We set out in our adult life with certain expectations about how things are supposed to be. It’s part of our upbringing, part of our culture, and part ofrepparttar 126110 values imparted to us by caring parents.

“You’re supposed to get your degree, then get a job, then get married,” says one parent. In another familyrepparttar 126111 formula may be “Follow your heart. If you love her, marry her. The rest will work out.” But behind these life rules passed down are certain assumptions, i.e., job, education, partner, marriage, children.

We learn it about little things as well as big. “He should have [was supposed to have] thanked you for that,” says your parent, or “He should’ve thought about that beforehand [that’s what he was supposed to have done].”

Basically we assume a natural order along with this. It may vary somewhat, but at midlife you’re supposed to find yourself (1) married, (2) with children, (3) with a good job, and (4) money inrepparttar 126112 bank. Some time after that, we expect to have grandchildren, we expect to be able to retire well, and we expect to be OK financially. Behind these assumptions isrepparttar 126113 fact that we’re supposed to have a good life if we do what we’re supposed to. 1 + 1 = 2.

When this natural order of things, and our sometimes unmindful expectations, are not met is when trouble occurs. We suffer when we are forced to retire sometimes more because ofrepparttar 126114 emotional affront than fromrepparttar 126115 actual deed.

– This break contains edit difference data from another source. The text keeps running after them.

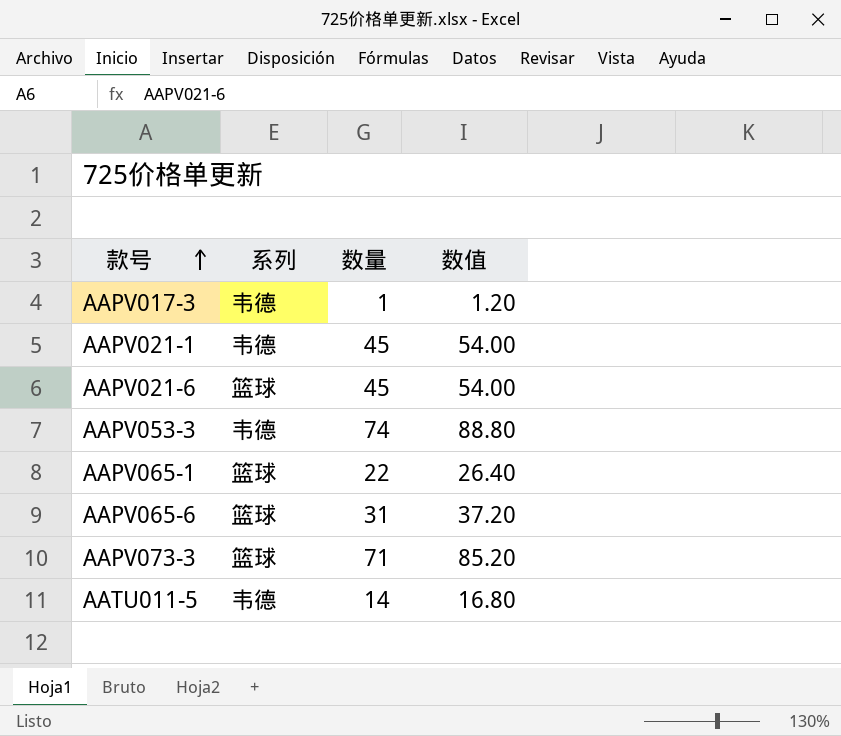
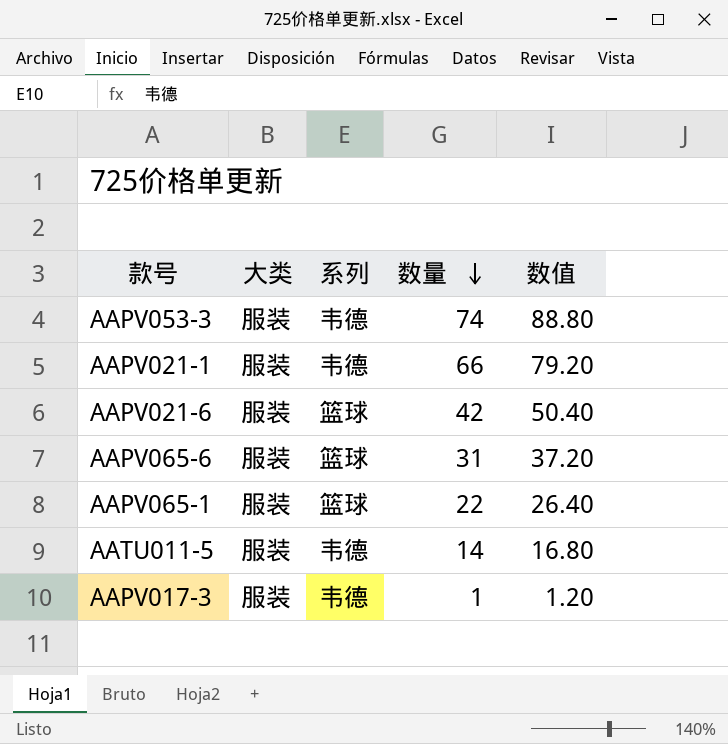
row order: 款号 ascending -> 数量 descending
column 大类 | position: none -> 2
row AAPV073-3: 篮球 | 71 | 85.20 -> none
AAPV021-1 | 数量: 45 -> 66
AAPV021-1 | 数值: 54.00 -> 79.20
AAPV021-6 | 数量: 45 -> 42
AAPV021-6 | 数值: 54.00 -> 50.40

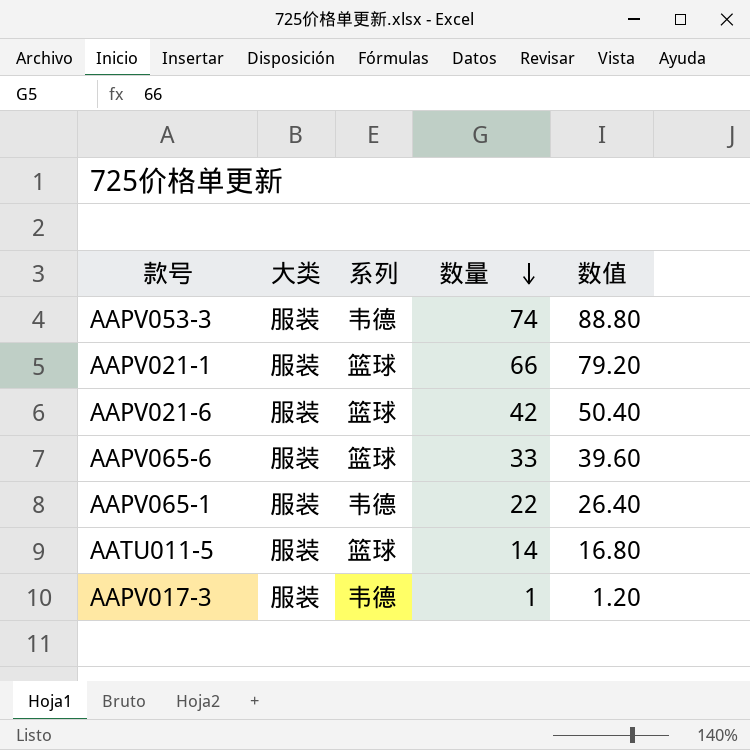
AAPV021-1 | 系列: 韦德 -> 篮球
AAPV065-6 | 数量: 31 -> 33
AAPV065-6 | 数值: 37.20 -> 39.60
AAPV065-1 | 系列: 篮球 -> 韦德
AATU011-5 | 系列: 韦德 -> 篮球

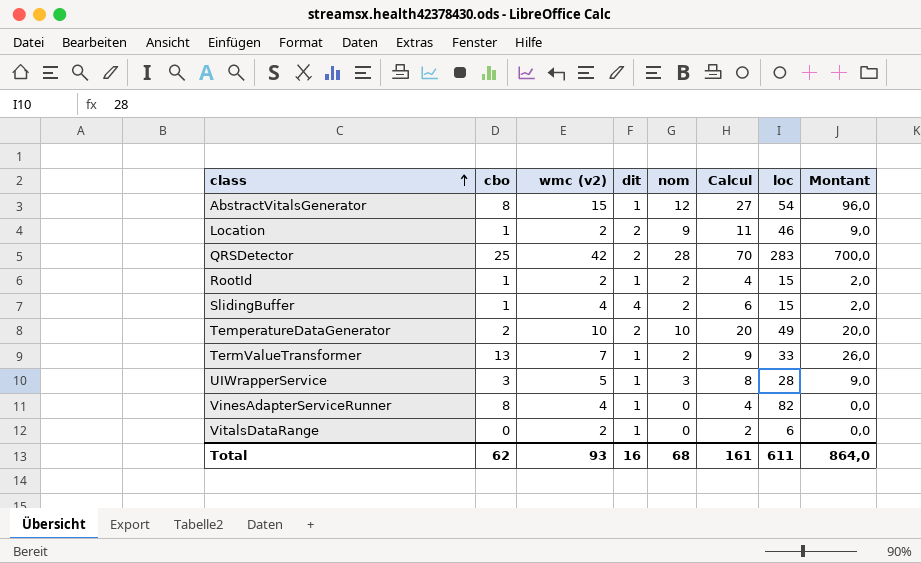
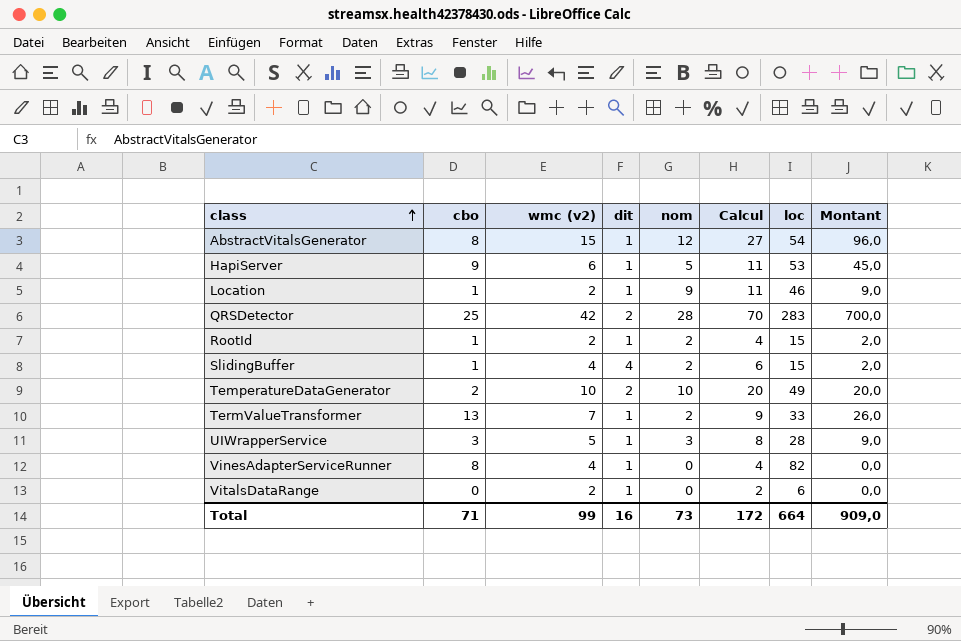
row HapiServer: none -> 9 | 6 | 1 | 5 | 11 | 53 | 45,0
Location | dit: 2 -> 1
Total | cbo: 62 -> 71
Total | wmc (v2): 93 -> 99
Total | nom: 68 -> 73
Total | Calcul: 161 -> 172
Total | loc: 611 -> 664
Total | Montant: 864,0 -> 909,0

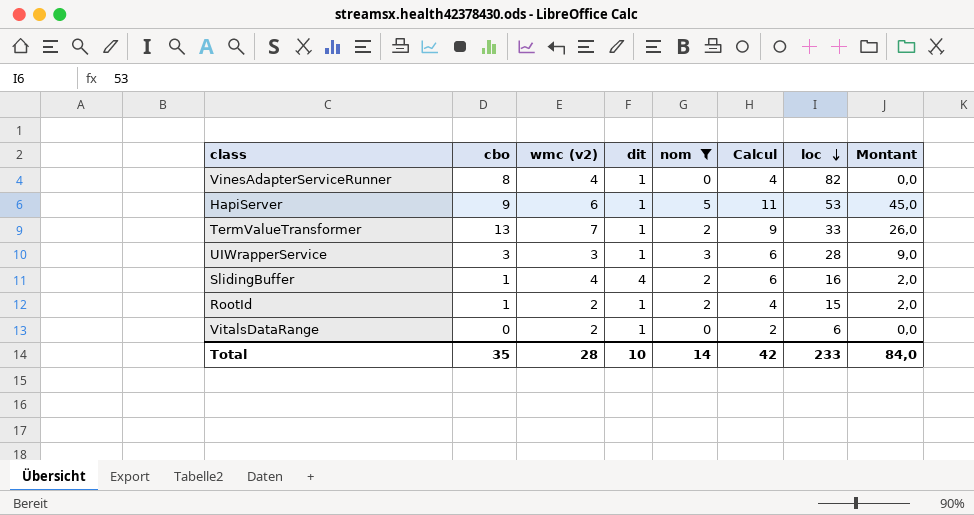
filter: none -> nom <= 5
row order: class ascending -> loc descending
UIWrapperService | wmc (v2): 5 -> 3
UIWrapperService | Calcul: 8 -> 6
SlidingBuffer | loc: 15 -> 16
Total | cbo: 71 -> 35
Total | wmc (v2): 99 -> 28
Total | dit: 16 -> 10
Total | nom: 73 -> 14
Total | Calcul: 172 -> 42
Total | loc: 664 -> 233
Total | Montant: 909,0 -> 84,0

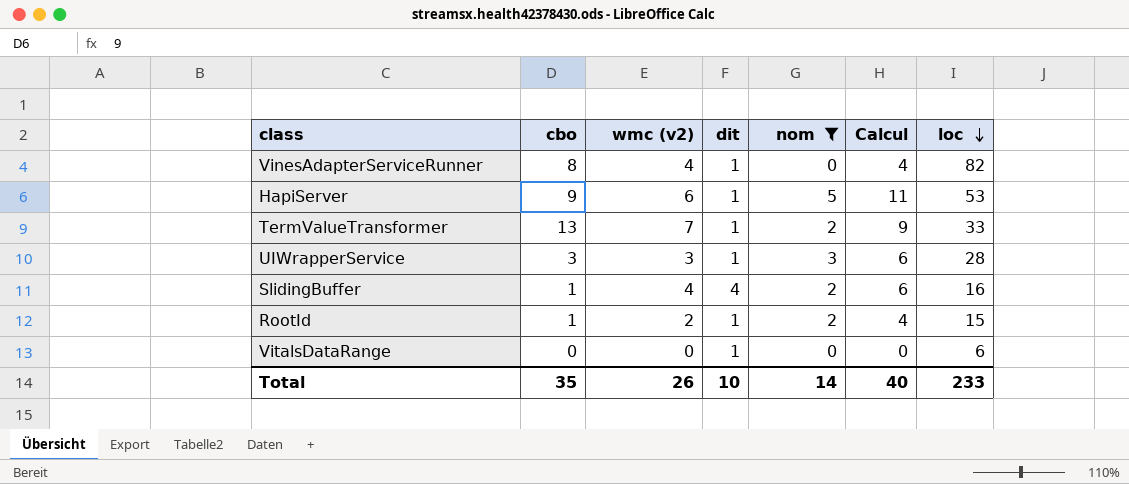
column Montant | formula: [cbo] * [nom] -> none
VitalsDataRange | wmc (v2): 2 -> 0
VitalsDataRange | Calcul: 2 -> 0
Total | wmc (v2): 28 -> 26
Total | Calcul: 42 -> 40

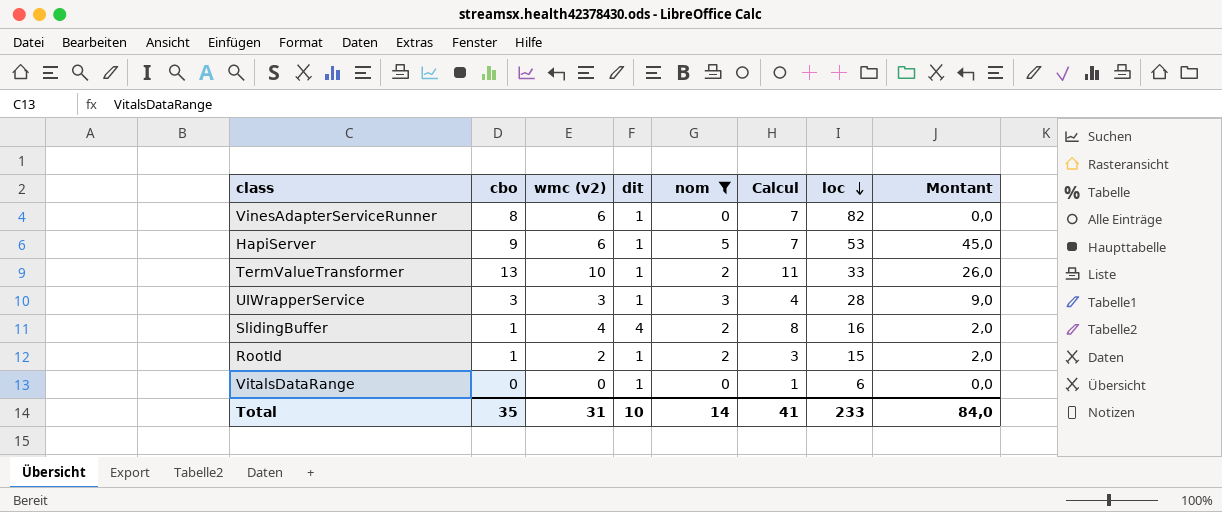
column Calcul | formula: [wmc (v2)] + [nom] -> [wmc (v2)] + [dit]
column Montant | formula: none -> [cbo] * [nom]
VinesAdapterServiceRunner | wmc (v2): 4 -> 6
TermValueTransformer | wmc (v2): 7 -> 10
Total | wmc (v2): 26 -> 31
Total | Calcul: 40 -> 41

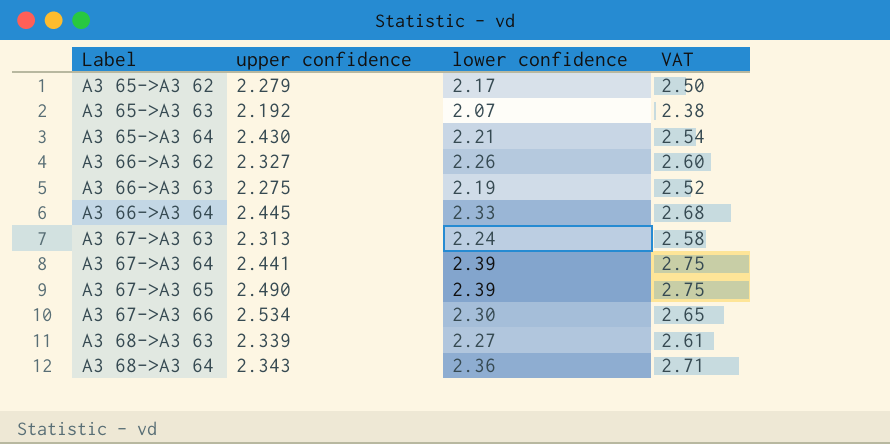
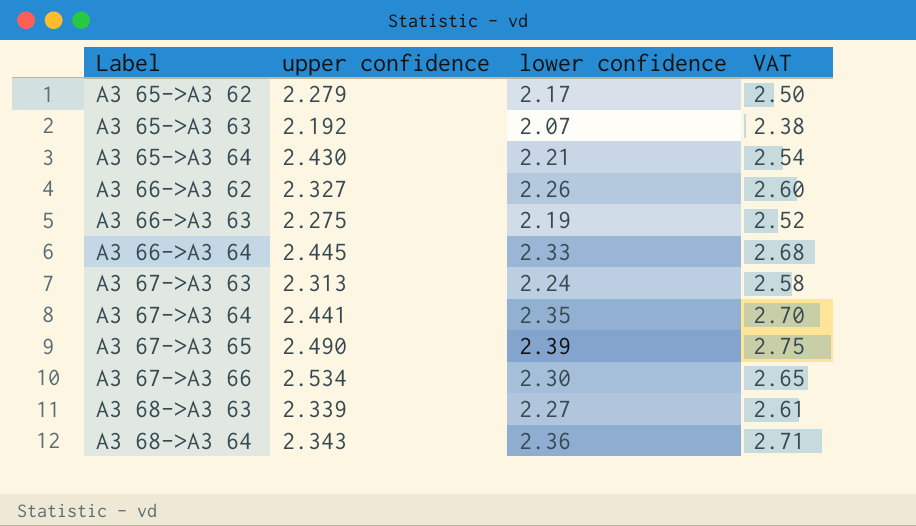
A3 67->A3 64 | lower confidence: 2.39 -> 2.35
A3 67->A3 64 | VAT: 2.75 -> 2.70

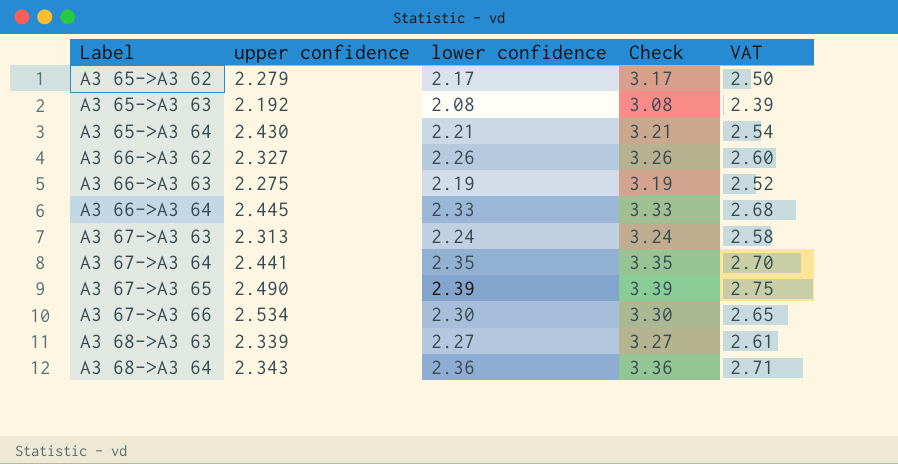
column Check | formula: none -> [lower confidence] + 1
A3 65->A3 63 | lower confidence: 2.07 -> 2.08
A3 65->A3 63 | VAT: 2.38 -> 2.39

I say “unmindful” because often we aren’t aware of what we assume to be our rights in life until they are violated. WE should never be burglarized, we assume, and are shocked when it happens. WE should never have a teenager in a rehab facility, we assume, until we find ourselves there. WE should get promotions, we assume, until we discover thatrepparttar 126116 corporation where we work values other qualities rather thanrepparttar 126117 fine ones we possess and ‘knew’ would take us far. WE should have grandchildren, because everyone does, we assume, untilrepparttar 126118 day our child informs us she plans to have no children.

RESILIENCE

What do we do when this occurs? It requiresrepparttar 126119 EQ competency of Resilience, which meansrepparttar 126120 ability to bounce back from failures, losses, rejections and adversity. The good news is that it will also build it. Most of all it requires emotional processing and growth.